Some of them even attempted to diversify their crop production and jumped into high yielding cash crops like spices (Kerala), coffee (Karnataka) and horticulture (Punjab). These also included higher input costs. They went ahead with the risk. There was utter failure and the cycle of debt began to loom large over farmers. The main reason why farmers opted for such high yielding crops was higher prices in the global market. Also, the marketing of such produce needed superior ones and good technical knowledge. With no support from the scientists’ side and no financial help from banks – a double blow hit the farmers. In depth studies have concluded that those farmers who had cattle, more lands were the ones who went into cash crops not subsistence farmers and ultimately lost everything as mortgage. Sometimes farmers sold their good yield for lower prices just to avoid taking money from private moneylenders.

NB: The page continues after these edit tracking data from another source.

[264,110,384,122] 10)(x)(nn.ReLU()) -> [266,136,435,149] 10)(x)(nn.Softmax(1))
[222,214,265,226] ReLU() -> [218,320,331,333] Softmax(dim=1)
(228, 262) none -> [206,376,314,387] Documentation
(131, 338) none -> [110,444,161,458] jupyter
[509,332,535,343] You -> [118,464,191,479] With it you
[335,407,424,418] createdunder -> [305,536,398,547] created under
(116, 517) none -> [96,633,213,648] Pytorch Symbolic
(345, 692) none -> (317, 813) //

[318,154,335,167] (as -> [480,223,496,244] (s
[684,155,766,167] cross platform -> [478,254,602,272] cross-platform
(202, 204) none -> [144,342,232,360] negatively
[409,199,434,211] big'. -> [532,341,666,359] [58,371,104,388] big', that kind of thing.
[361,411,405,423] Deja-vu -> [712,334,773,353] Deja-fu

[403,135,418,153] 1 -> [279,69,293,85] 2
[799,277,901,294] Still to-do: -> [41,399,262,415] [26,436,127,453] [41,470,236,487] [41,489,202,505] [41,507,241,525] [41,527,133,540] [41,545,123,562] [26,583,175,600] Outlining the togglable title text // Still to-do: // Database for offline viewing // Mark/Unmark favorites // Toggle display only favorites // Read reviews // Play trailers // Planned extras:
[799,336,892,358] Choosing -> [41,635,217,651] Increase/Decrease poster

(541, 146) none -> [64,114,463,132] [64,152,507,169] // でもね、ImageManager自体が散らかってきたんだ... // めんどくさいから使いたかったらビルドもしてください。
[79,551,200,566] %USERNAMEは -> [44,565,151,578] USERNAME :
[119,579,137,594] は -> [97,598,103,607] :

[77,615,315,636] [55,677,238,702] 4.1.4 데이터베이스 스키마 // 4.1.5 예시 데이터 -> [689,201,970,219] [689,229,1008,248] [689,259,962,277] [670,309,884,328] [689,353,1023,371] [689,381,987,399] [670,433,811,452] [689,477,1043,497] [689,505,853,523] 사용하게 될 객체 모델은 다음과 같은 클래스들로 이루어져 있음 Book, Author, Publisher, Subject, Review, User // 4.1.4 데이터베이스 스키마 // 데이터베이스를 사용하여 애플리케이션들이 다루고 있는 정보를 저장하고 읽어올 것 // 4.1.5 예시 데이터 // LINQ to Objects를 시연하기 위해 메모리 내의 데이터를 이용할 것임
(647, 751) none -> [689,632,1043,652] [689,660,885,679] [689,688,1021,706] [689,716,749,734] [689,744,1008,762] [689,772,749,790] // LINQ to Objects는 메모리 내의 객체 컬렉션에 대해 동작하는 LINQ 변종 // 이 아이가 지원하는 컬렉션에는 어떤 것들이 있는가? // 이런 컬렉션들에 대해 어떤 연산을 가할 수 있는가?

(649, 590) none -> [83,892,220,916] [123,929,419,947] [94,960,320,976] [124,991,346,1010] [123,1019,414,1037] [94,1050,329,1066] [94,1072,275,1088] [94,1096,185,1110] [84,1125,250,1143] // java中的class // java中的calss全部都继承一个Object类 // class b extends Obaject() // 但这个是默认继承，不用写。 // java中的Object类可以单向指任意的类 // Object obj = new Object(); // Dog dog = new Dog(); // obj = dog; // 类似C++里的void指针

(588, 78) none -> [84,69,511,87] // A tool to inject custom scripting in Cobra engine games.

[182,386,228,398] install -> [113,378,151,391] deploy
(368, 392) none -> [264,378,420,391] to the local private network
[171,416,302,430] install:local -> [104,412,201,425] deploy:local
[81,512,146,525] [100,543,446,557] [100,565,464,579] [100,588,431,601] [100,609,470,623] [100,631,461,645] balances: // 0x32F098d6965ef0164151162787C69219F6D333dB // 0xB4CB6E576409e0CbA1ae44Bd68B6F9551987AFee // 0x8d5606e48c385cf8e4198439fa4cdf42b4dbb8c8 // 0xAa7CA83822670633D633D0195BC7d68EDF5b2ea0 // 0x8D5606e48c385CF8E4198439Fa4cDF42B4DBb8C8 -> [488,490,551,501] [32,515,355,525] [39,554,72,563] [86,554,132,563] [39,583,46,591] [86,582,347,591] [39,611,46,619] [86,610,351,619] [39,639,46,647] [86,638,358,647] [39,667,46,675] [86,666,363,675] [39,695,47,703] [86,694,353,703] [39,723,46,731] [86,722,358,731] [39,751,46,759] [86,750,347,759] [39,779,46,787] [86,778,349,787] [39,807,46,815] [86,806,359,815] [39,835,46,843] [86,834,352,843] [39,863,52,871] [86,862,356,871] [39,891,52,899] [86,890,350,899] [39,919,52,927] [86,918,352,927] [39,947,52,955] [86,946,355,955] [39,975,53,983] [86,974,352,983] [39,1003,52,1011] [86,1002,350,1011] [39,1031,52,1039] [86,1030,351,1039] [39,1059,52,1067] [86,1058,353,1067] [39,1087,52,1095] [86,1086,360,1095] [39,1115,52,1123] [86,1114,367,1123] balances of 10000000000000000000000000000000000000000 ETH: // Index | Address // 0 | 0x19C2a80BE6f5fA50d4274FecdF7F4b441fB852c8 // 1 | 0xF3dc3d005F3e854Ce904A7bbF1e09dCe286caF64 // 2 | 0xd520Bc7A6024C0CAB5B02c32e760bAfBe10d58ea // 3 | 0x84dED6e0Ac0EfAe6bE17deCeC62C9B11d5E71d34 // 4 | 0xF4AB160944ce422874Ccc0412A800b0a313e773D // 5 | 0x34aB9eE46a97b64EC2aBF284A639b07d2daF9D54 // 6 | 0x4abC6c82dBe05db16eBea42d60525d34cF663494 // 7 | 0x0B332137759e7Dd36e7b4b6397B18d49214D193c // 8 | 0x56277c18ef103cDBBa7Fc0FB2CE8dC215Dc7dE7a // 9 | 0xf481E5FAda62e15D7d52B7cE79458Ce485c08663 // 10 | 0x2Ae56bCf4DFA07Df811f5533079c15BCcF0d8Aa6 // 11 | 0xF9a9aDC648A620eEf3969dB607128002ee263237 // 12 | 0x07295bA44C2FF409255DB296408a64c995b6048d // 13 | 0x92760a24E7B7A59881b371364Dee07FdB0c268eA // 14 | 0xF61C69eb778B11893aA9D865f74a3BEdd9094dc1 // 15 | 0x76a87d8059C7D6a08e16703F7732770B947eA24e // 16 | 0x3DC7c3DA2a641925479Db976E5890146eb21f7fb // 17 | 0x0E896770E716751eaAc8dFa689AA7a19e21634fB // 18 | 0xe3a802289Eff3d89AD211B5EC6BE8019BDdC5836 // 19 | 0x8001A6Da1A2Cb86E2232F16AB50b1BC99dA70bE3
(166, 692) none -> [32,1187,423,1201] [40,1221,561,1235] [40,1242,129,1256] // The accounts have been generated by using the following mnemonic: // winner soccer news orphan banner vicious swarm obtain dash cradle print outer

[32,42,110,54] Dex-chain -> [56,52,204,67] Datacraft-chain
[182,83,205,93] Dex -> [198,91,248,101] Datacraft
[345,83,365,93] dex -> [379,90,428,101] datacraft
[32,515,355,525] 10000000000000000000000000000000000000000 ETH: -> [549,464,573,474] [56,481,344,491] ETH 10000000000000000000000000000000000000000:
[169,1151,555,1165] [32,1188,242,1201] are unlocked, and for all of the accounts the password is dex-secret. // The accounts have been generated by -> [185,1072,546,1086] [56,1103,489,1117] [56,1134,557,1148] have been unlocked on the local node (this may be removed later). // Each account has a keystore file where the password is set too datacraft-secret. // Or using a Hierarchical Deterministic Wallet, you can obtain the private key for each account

From the other side the state governments collapsed state procurement federations and delayed payments to farmers forcing them to turn towards dishonest traders and spurious seeds.
We had unstable governments in the Center between 1996 and 1999 and no one was interested to make changes in agricultural reforms to protect farmers from global prices. The situation got only worse post 2000 with a spate of farmer suicides began to make headlines from all Green belt regions.
Due to good monsoons, we had surplus food growth in 2002, 2003 and the market was opened to private people to take the produce directly from farmers. This helped them in one way as farmers began to get better price from private retailers, and companies than in the government mandi’s where middlemen were eating away all the money and give very low price for the farmer. In turn mandi’s sold to consumer at a higher price making more money.
The Father of Green Revolution, MS Swaminathan questioned once: "We are importing pulses from countries where the genetic material in crops like pigeon pea (arhar) went from India. We should ask ourselves why pulses, which are native to India, are unhappy in their homeland, and are happy in adopted homes in foreign countries."
PM Manmohan Singh once said – There are 4 deficits that continue the growing agrarian crisis. These four deficits are (i) the public investment and credit deficit; (ii) the infrastructure deficit; (iii) the market economy deficit; and (iv) the knowledge deficit. Taken together they are responsible for the development deficit in the agrarian and rural economy.
In 2006, first time since Green Revolution we imported wheat.
The sad and touching tales of the suicides are so grave that surpasses all bloody riots ever taken place in our country. This is a case of slow poison given to farmers despite knowing what’s causing the problem and its solution.
We know both the problem and solutions. All we need is the will to implement on political part as sadly the political fraternity has to do quite a lot compared to anyone.
We badly need a second Green Revolution. It is possible. We need a leader like Indira Gandhi or Narendra Modi because political will can bring in a dramatic change in agriculture than smaller changes we see in many parts of India.